• **Record extracts**
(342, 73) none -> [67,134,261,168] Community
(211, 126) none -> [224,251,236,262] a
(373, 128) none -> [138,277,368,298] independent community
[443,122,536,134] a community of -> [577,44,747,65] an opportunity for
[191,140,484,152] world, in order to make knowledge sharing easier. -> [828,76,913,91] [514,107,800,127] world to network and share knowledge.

• **Your goal**
Could you copy out every line in the listing where the word "none" appears?

• **Answer to the problem**
(342, 73) none -> [67,134,261,168] Community
(211, 126) none -> [224,251,236,262] a
(373, 128) none -> [138,277,368,298] independent community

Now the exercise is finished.